RDF Dataset Canonicalization and Hash Working Group

This is a supporting document for the RDF Dataset Canonicalization specification, providing some extra explanation of the problem space and associated use cases.

Terminology

For a precise definition of the various terms and concepts, the reader should refer to the formal RDF specification [[rdf11-concepts]].

RDF Datasets

R, R' and S each denote an RDF Dataset [[rdf11-concepts]].

Identical RDF Datasets

R = S denotes that R and S are identical RDF Datasets.

Two RDF Datasets are identical if and only if they have the same default graph (under set equality) and the same set of named graphs (under set equality).

If R and S are identical, we may equivalently say that they are the same RDF Dataset.

Isomorphic RDF Datasets

R ≈ S denotes that R and S are isomorphic RDF Datasets.

In particular, R is isomorphic with S if and only if it is possible to map (i.e., relabel) the blank nodes of R to the blank nodes of S in a one-to-one manner, generating an RDF dataset R' such that R' = S.

RDF Dataset Canonicalization

RDF Dataset Canonicalization is a function C that maps an RDF Dataset to an RDF Dataset in a manner that satisfies the following two properties for all RDF Datasets R and S:

R ≈ C(R) ; and
C(R) = C(S) if and only if R ≈ S.

We may refer to C(R) as the canonical form of R (under C ).

Such a canonicalization function can be implemented, in practice, as a procedure that deterministically labels all blank nodes of an RDF Dataset in a one-to-one manner, without depending on any feature of the input serialization (blank node labels, order of the triples, etc.) of the input RDF Dataset.

It is important to emphasize that the term "canonicalization" is used here in its very generic form, described as:

In computer science, canonicalization […] is a process for converting data that has more than one possible representation into a "standard", "normal", or canonical form.
Source: Wikipedia.

Canonicalization, as used in the context of this document, is defined on an abstract data model (i.e., on an RDF Dataset [[rdf11-concepts]]), regardless of a specific serialization. (It could also be referred to as a "canonical labeling scheme").
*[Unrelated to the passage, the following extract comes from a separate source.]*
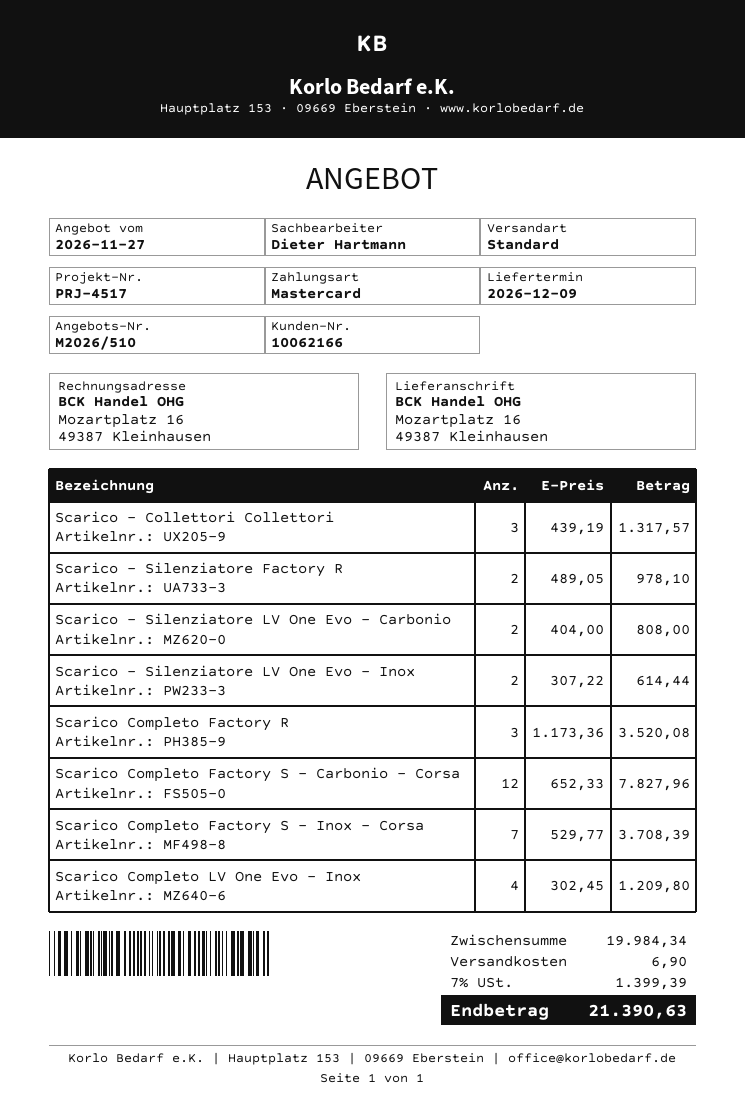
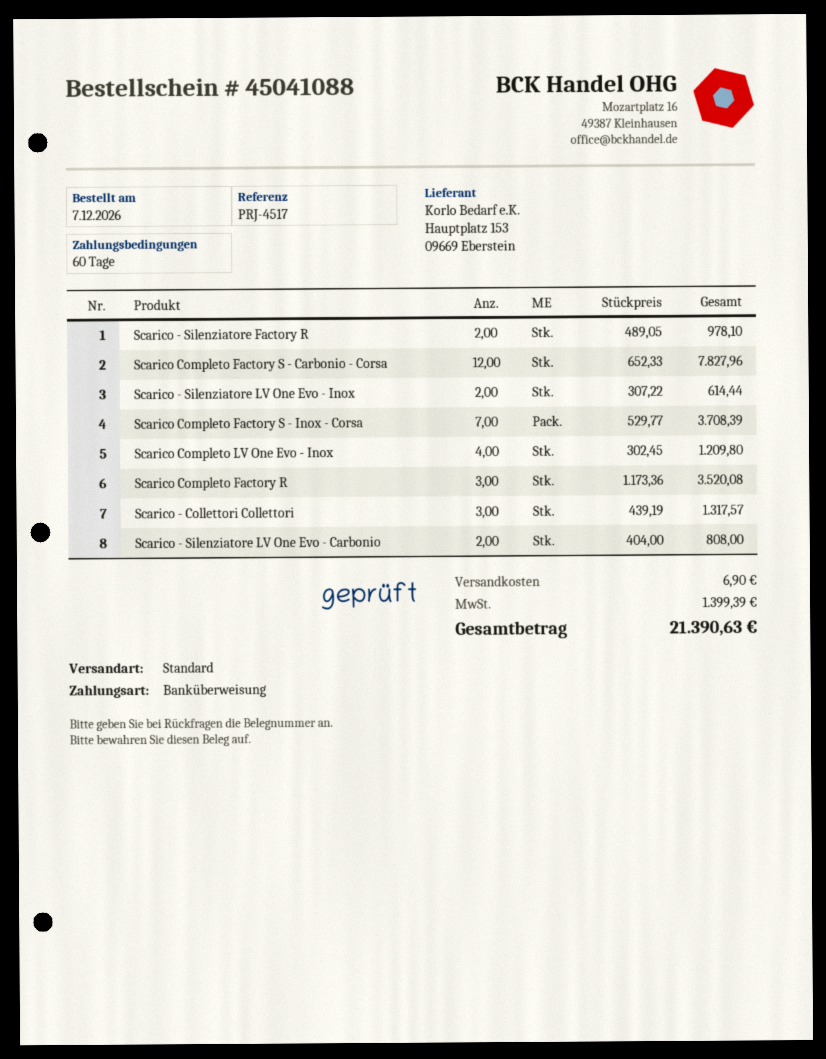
payment method: Mastercard -> bank transfer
It is therefore very different from the usage of the term in, for example, the "Canonical XML" [[xml-c14n11]] or the "JSON Canonicalization Scheme" [[rfc8785]] specifications which are, essentially, syntactic transformations of the respective documents. Any comparison with those documents can be misleading.

The General Problem Space

Though canonical labeling procedures for directed and undirected graphs have been studied for several decades, only in the past 10 years have two generalized and comprehensive approaches been proposed for RDF Graphs and RDF Datasets:

Algorithms for signing RDF data have been proposed in [[carroll-2003]] and [[kasten-et-al-2014]], both reviewed through the anonymous scholarly peer review process. However, these approaches are not sound and complete with respect to isomorphism.
The algorithms defined by Aidan Hogan in [[hogan-2017]], reviewed through the anonymous scholarly peer review process, and also implemented by the author.
The algorithm defined by Rachel Arnold and Dave Longley, see [[arnold-longley-2020]], reviewed by experts at Mirabolic Consulting, implemented and deployed via, e.g., the JSON-LD Signatures package used in several JSON-LD Signature suites.

The introduction of Aidan Hogan’s paper [[hogan-2017]] also contains a more thorough description of the underlying mathematical challenges.
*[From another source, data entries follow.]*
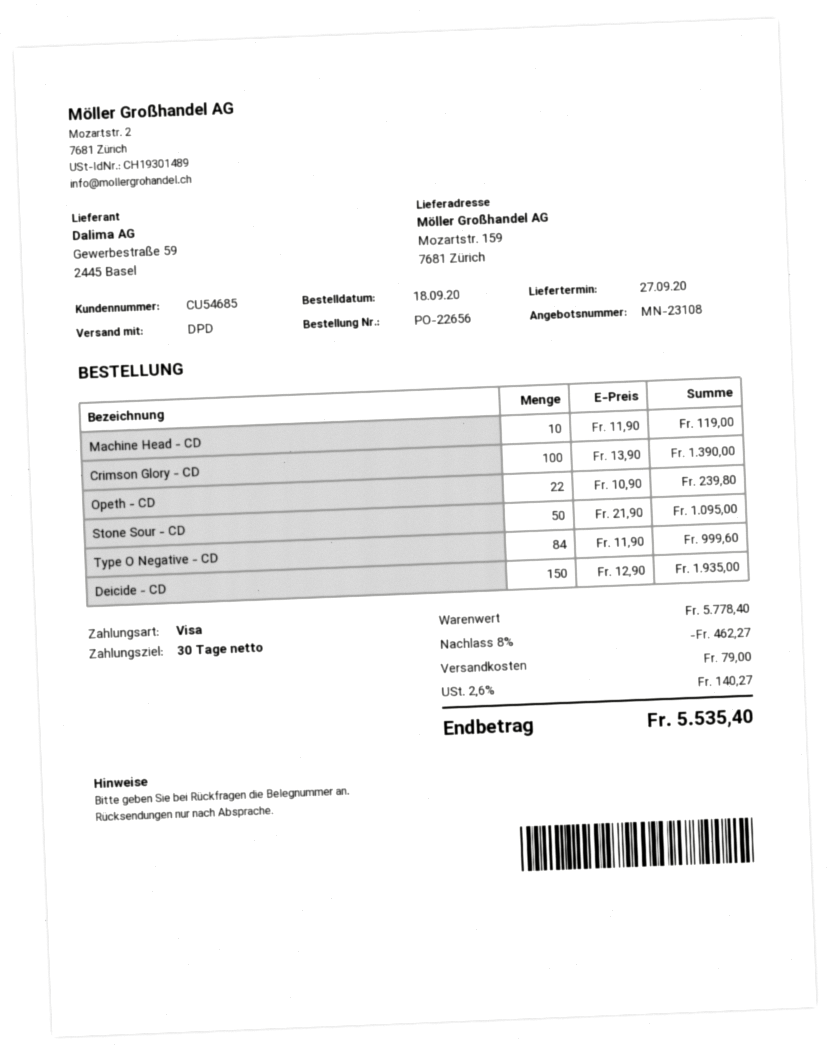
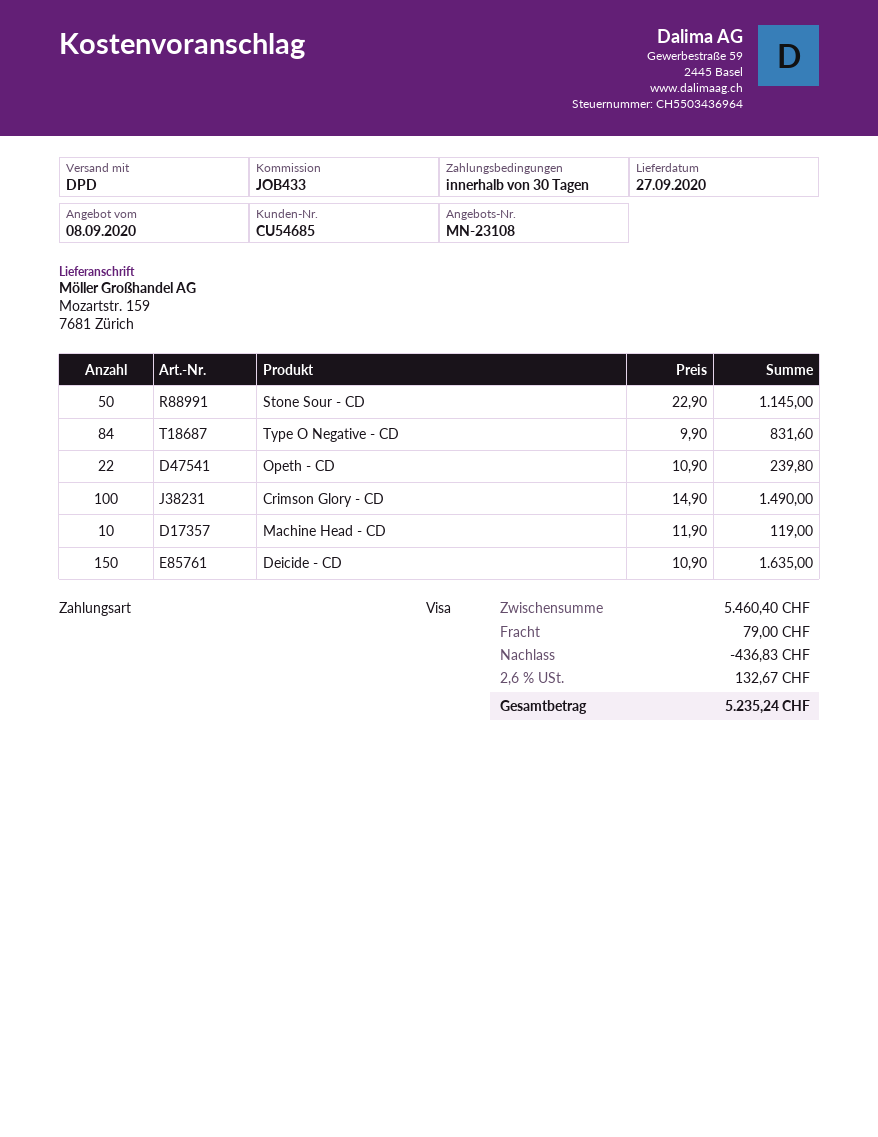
Crimson Glory - CD: 100 x 13.90 = 1390.00 -> 100 x 14.90 = 1490.00
Stone Sour - CD: 50 x 21.90 = 1095.00 -> 50 x 22.90 = 1145.00
Type O Negative - CD: 84 x 11.90 = 999.60 -> 84 x 9.90 = 831.60
Deicide - CD: 150 x 12.90 = 1935.00 -> 150 x 10.90 = 1635.00
subtotal: 5778.40 -> 5460.40
discount: 462.27 -> 436.83
tax: 2.6% = 140.27 -> 2.6% = 132.67
total: 5535.40 -> 5235.24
Defining an RDF Dataset Hash

One possible approach to calculating the hash of an RDF Dataset R may imply the following steps:

use an RDF Dataset Canonicalization function C to calculate C(R);
serialize C(R) to quads [[n-quads]] and sort the resulting set of quads;
apply a (traditional) hashing function h on the result of the serialization to yield h(R) ; this can be considered as the cryptographic hash of the Dataset.

The main challenge for the Working Group was to provide a standard for the RDF Dataset Canonicalization function.
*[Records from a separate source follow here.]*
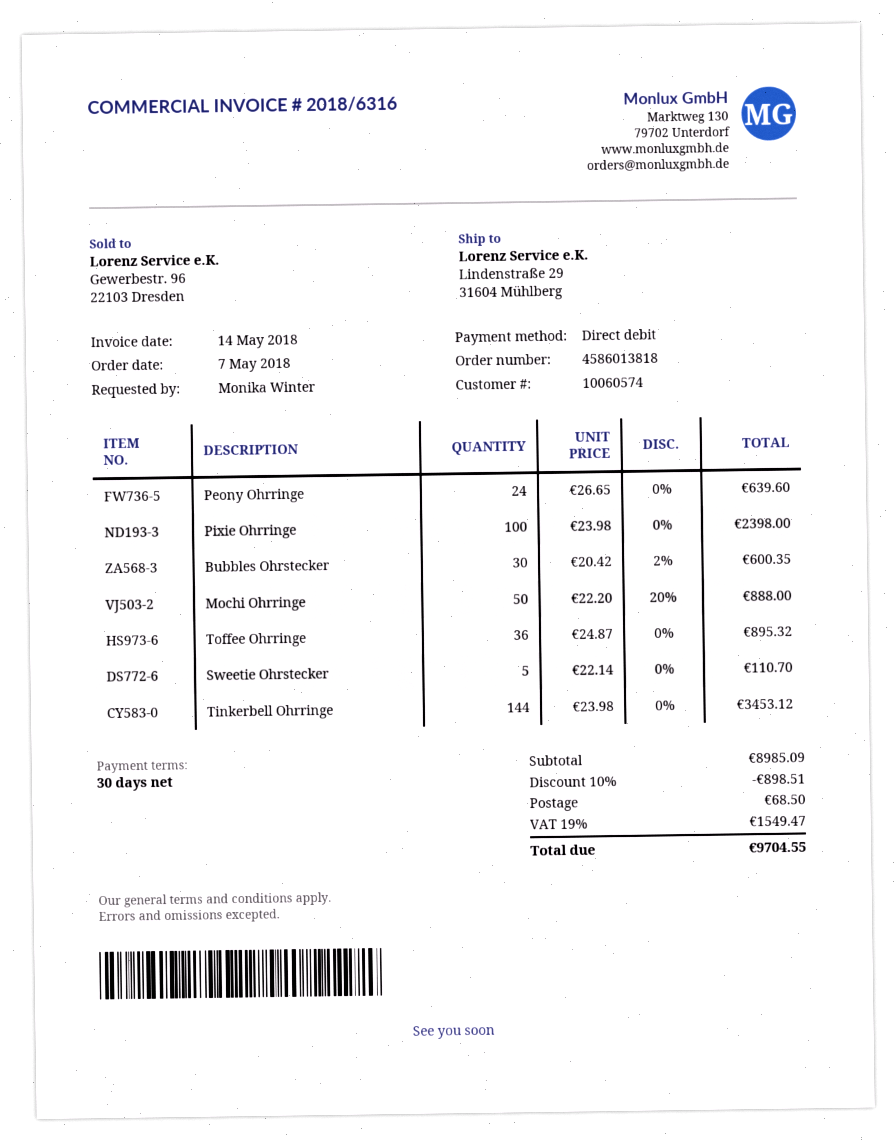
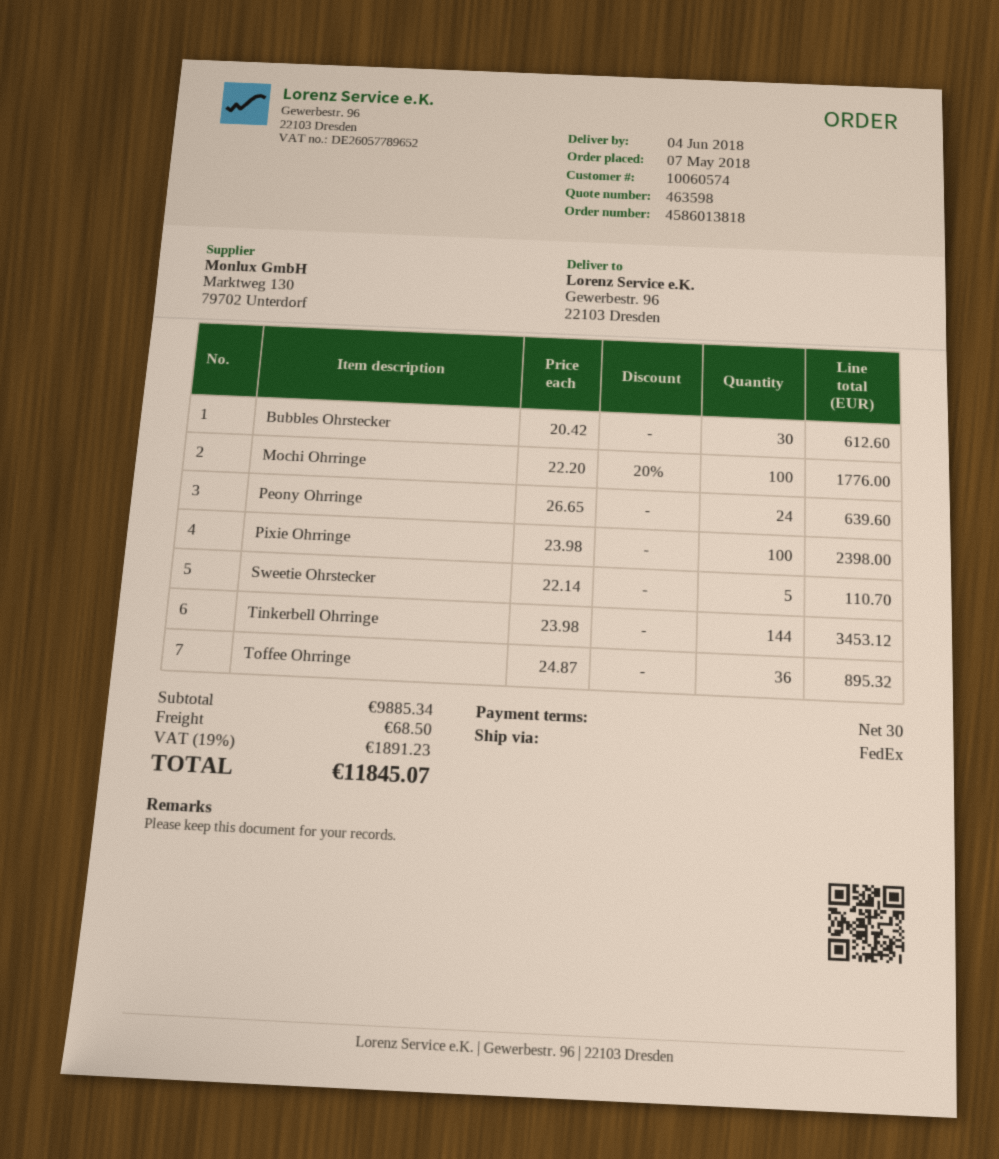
ship to: Lindenstraße 29, 31604 Mühlberg -> Gewerbestr. 96, 22103 Dresden
Bubbles Ohrstecker: 30 x 20.42 - 2% = 600.35 -> 30 x 20.42 = 612.60
Mochi Ohrringe: 50 x 22.20 - 20% = 888.00 -> 100 x 22.20 - 20% = 1776.00
subtotal: 8985.09 -> 9885.34
discount: 10% = 898.51 -> none
tax: 19% = 1549.47 -> 19% = 1891.23
total: 9704.55 -> 11845.07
The immediate result of the Canonicalization Algorithm is a canonical representation of the RDF dataset represented as N-Quads, using canonical blank node identifiers, and placed in code point order. Since the media type for N-Quads is defined in [[[n-quads]]] [[n-quads]] as `application/n-quads`, no further media registration is needed for this form. An alternate output of the Canonicalization Algorithm is the issued identifiers map, which may be represented as JSON [[RFC8259]].

The Canonicalization Algorithm operates over RDF quads, rather than separately canonicalizing each RDF graph contained within a dataset. This is necessary as blank nodes may be shared among graphs within an RDF dataset, or be used as the graph name for a named graph within the dataset, making it important that the full context of each blank node be considered when assigning canonical identifiers.

When the hash of a file is transferred from one system to another and the file is used as is, there is no need for any processing other than checking the value of the hash of the file. This is true for RDF just as for any other data formats; this means that any existing hash functions may be used on the original file. However, RDF has many serializations for datasets, notably TriG, JSON-LD, N-Quads, and, informally, CBOR-LD. The space efficient verification use case points to a need in some circumstances to transform — usually to minimize — the data that is transferred. In this scenario, a hash on the original file, such as a hash calculated on a JSON-LD file, is not appropriate, as the conversion will make it invalid. A hash of the abstract dataset, on the other hand, will still be valid.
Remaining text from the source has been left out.